In the US alone, surgeons perform more than 600,000 knee replacements and about 330,000 hip replacements each year. These operations can provide a major improvement in quality of life and function for those with severe arthritis. On the other hand, there are risks associated with the operation (as is true for any major surgery), there is a long road to recovery even when all goes well, and these operations aren't cheap. For knee replacement surgery alone, an estimated $9 billion or more is spent each year in the US (although economic analyses suggest the surgery may actually be cost-saving over the long run).

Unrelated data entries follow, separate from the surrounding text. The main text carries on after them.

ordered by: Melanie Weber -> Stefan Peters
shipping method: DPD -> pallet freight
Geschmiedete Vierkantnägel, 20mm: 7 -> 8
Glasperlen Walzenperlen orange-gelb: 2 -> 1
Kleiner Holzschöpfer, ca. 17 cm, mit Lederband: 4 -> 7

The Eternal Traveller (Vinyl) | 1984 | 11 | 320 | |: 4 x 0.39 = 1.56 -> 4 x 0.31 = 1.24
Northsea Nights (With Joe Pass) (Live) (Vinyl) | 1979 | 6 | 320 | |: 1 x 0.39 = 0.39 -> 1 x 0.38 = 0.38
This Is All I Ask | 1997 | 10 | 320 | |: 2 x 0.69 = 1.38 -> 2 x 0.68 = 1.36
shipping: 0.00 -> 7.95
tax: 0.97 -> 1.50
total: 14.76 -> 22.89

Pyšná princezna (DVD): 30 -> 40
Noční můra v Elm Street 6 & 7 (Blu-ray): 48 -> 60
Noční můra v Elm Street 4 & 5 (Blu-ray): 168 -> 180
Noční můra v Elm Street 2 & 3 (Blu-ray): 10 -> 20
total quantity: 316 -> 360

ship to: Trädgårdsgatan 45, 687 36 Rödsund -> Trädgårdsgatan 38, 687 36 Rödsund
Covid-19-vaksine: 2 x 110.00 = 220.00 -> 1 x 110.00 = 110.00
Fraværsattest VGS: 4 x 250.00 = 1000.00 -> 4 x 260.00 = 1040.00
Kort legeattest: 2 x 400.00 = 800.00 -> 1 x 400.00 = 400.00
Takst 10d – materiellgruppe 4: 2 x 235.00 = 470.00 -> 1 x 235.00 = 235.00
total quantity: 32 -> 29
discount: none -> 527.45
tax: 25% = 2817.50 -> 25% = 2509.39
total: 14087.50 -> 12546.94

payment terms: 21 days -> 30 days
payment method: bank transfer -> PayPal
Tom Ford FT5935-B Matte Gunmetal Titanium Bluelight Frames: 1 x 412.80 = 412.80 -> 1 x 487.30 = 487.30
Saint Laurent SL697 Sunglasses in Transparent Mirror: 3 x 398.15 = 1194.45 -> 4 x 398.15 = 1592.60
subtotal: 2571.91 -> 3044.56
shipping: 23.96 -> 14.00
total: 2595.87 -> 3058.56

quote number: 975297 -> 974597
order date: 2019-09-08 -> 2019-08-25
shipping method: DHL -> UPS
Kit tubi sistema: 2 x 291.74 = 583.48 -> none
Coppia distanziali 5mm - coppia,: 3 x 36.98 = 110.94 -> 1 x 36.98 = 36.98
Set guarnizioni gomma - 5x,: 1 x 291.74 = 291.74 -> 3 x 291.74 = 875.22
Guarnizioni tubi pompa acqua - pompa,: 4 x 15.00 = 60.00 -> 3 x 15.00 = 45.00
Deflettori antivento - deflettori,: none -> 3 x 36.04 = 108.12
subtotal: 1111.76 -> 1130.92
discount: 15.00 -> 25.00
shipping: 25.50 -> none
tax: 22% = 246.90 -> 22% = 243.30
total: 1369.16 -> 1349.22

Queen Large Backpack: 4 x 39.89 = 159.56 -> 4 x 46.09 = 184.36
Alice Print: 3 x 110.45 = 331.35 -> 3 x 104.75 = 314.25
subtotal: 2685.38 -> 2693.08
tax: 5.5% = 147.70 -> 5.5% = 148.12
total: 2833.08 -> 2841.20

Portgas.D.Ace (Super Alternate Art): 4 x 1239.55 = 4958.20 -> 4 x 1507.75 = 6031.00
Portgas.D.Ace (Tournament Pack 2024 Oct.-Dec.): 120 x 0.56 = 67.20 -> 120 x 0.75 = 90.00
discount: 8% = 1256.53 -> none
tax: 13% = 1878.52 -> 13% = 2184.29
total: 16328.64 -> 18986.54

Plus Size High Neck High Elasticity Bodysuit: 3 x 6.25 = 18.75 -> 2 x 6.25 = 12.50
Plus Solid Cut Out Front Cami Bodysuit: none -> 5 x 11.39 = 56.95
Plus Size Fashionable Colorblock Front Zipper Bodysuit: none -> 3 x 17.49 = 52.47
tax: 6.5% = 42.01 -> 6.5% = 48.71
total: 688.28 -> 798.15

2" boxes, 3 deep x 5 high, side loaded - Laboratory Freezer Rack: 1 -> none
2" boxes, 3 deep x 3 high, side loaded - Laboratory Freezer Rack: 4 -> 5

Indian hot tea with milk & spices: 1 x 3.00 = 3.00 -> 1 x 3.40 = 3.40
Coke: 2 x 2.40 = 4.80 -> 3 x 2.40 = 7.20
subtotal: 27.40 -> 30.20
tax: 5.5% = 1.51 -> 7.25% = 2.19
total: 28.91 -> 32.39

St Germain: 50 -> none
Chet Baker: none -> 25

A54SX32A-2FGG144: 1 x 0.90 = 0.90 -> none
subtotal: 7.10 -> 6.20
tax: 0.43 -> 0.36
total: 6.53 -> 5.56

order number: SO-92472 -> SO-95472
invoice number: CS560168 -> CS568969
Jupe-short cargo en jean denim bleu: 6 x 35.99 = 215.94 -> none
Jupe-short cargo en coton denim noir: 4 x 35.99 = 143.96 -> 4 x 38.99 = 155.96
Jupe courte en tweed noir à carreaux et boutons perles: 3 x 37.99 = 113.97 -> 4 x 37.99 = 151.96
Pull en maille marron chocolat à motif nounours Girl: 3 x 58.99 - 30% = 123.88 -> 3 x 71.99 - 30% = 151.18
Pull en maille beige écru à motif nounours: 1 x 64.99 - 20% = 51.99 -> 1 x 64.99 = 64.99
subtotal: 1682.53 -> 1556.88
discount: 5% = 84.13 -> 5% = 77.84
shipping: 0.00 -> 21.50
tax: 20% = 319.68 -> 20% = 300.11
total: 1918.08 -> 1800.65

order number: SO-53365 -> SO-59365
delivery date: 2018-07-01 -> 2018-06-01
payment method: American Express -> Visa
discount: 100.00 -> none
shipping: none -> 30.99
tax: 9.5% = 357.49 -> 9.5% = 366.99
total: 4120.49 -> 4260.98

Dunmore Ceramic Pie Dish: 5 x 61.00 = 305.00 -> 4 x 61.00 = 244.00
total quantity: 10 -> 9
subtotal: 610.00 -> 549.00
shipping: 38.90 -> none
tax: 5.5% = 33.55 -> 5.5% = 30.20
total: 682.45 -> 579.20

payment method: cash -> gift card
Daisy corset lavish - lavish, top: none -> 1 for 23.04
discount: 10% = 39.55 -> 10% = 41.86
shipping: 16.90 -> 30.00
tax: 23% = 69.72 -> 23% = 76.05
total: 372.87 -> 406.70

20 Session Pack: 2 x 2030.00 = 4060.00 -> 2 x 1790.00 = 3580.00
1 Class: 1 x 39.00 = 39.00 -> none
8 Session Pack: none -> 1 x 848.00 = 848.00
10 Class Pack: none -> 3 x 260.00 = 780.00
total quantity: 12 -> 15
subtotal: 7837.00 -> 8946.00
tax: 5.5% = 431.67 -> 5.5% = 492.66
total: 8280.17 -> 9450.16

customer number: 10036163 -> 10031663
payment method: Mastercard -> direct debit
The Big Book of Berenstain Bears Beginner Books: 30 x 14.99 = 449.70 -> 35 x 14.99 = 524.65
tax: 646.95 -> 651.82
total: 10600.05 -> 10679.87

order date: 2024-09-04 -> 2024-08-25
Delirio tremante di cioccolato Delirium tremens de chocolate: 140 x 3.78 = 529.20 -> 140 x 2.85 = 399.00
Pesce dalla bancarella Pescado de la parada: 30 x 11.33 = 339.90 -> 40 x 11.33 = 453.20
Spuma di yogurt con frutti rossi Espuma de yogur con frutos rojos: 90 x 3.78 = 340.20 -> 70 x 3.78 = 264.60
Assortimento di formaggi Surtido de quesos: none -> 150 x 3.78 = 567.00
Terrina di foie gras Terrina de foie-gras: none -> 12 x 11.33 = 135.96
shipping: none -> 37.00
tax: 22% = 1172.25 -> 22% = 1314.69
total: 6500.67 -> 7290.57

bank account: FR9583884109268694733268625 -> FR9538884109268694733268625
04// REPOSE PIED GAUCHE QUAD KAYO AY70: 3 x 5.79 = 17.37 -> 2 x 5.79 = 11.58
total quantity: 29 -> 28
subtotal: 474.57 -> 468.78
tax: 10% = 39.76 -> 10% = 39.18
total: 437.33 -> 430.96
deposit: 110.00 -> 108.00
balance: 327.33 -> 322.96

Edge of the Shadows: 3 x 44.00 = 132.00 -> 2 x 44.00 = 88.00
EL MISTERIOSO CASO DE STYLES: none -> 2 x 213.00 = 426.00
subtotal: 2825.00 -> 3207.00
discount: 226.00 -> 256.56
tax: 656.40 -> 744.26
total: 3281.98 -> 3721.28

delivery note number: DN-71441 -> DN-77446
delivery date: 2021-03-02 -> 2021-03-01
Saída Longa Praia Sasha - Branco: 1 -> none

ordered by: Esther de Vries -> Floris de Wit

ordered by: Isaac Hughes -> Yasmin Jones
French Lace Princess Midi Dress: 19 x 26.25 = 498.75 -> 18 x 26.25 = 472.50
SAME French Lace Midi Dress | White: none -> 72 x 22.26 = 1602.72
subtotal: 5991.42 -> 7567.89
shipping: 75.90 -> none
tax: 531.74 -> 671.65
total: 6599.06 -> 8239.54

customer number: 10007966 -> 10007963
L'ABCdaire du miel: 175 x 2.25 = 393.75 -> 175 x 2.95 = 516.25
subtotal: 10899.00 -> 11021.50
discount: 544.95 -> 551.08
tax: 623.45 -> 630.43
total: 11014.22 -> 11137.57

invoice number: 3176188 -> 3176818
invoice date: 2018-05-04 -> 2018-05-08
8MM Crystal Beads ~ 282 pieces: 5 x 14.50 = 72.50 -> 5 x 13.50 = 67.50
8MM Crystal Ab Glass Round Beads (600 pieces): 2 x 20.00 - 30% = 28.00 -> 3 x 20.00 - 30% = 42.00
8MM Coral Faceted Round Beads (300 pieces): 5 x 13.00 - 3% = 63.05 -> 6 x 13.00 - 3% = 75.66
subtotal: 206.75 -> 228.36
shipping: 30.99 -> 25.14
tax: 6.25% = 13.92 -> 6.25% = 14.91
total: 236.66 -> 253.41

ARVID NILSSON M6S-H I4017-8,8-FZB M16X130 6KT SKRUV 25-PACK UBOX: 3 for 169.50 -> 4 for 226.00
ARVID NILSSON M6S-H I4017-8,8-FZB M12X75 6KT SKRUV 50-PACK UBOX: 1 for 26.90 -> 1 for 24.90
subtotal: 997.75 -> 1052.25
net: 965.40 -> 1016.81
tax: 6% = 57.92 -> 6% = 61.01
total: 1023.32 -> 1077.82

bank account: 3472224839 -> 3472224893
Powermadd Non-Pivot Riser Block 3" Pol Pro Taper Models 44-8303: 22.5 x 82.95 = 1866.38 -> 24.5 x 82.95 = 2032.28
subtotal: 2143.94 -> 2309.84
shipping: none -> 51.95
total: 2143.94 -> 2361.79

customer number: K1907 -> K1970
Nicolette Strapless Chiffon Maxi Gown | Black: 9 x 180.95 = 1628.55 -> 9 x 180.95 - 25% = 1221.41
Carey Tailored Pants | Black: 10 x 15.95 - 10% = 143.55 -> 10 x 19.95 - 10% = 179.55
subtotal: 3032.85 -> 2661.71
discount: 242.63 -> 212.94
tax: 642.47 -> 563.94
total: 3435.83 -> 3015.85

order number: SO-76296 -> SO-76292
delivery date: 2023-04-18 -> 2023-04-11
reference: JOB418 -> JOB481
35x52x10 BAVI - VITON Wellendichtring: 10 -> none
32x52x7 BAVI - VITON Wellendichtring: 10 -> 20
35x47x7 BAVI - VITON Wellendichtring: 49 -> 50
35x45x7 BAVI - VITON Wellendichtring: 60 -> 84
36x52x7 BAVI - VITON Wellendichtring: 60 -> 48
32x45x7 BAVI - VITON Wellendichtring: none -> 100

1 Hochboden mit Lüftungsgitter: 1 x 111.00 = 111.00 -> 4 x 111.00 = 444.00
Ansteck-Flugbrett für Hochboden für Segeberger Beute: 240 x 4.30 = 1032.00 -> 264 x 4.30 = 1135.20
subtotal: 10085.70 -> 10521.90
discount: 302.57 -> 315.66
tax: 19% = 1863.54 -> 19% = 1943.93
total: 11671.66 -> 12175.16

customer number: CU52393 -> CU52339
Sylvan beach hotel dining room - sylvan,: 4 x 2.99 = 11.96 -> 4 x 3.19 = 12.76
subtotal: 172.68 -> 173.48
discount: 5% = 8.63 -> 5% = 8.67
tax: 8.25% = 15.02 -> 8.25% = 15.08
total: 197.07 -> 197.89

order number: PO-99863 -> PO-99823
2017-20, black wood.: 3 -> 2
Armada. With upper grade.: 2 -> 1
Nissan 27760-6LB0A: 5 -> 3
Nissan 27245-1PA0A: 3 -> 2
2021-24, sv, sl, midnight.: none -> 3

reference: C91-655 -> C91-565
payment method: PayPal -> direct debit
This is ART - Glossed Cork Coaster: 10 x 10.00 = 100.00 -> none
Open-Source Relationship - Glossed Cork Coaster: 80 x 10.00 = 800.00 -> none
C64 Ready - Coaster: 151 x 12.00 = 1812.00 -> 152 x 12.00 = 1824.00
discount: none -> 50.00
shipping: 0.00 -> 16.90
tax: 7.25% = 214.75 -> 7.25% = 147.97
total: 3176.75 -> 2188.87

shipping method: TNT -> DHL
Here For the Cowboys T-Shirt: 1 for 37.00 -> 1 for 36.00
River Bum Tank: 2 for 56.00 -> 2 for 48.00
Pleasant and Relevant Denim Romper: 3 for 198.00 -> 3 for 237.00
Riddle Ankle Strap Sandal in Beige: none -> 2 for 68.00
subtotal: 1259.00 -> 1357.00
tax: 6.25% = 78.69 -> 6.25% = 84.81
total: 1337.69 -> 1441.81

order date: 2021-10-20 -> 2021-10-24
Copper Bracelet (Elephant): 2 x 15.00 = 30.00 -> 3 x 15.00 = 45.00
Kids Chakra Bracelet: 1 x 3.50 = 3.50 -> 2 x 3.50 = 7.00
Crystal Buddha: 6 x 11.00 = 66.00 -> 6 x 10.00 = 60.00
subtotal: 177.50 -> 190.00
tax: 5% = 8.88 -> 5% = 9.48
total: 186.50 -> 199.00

So, if the first joint replacement is unsuccessful for some reason (such as infection or loosening), a second (or even third) operation may be necessary. And that's a big deal, especially since "revision surgery" is technically more difficult, recovery can take longer, and success rates may be lower than first operations.
There's no hip or knee replacement guarantee
Unfortunately, no one can be sure that a hip or knee replacement will be the last operation needed on that joint. No operation is 100% successful, and nothing lasts forever. In addition, a number of factors, including surgical technique and surgeon experience, how many operations a particular hospital or surgeon performs each year, and patient factors (including age, weight and activity level) can all have powerful effects on how long a replaced joint lasts.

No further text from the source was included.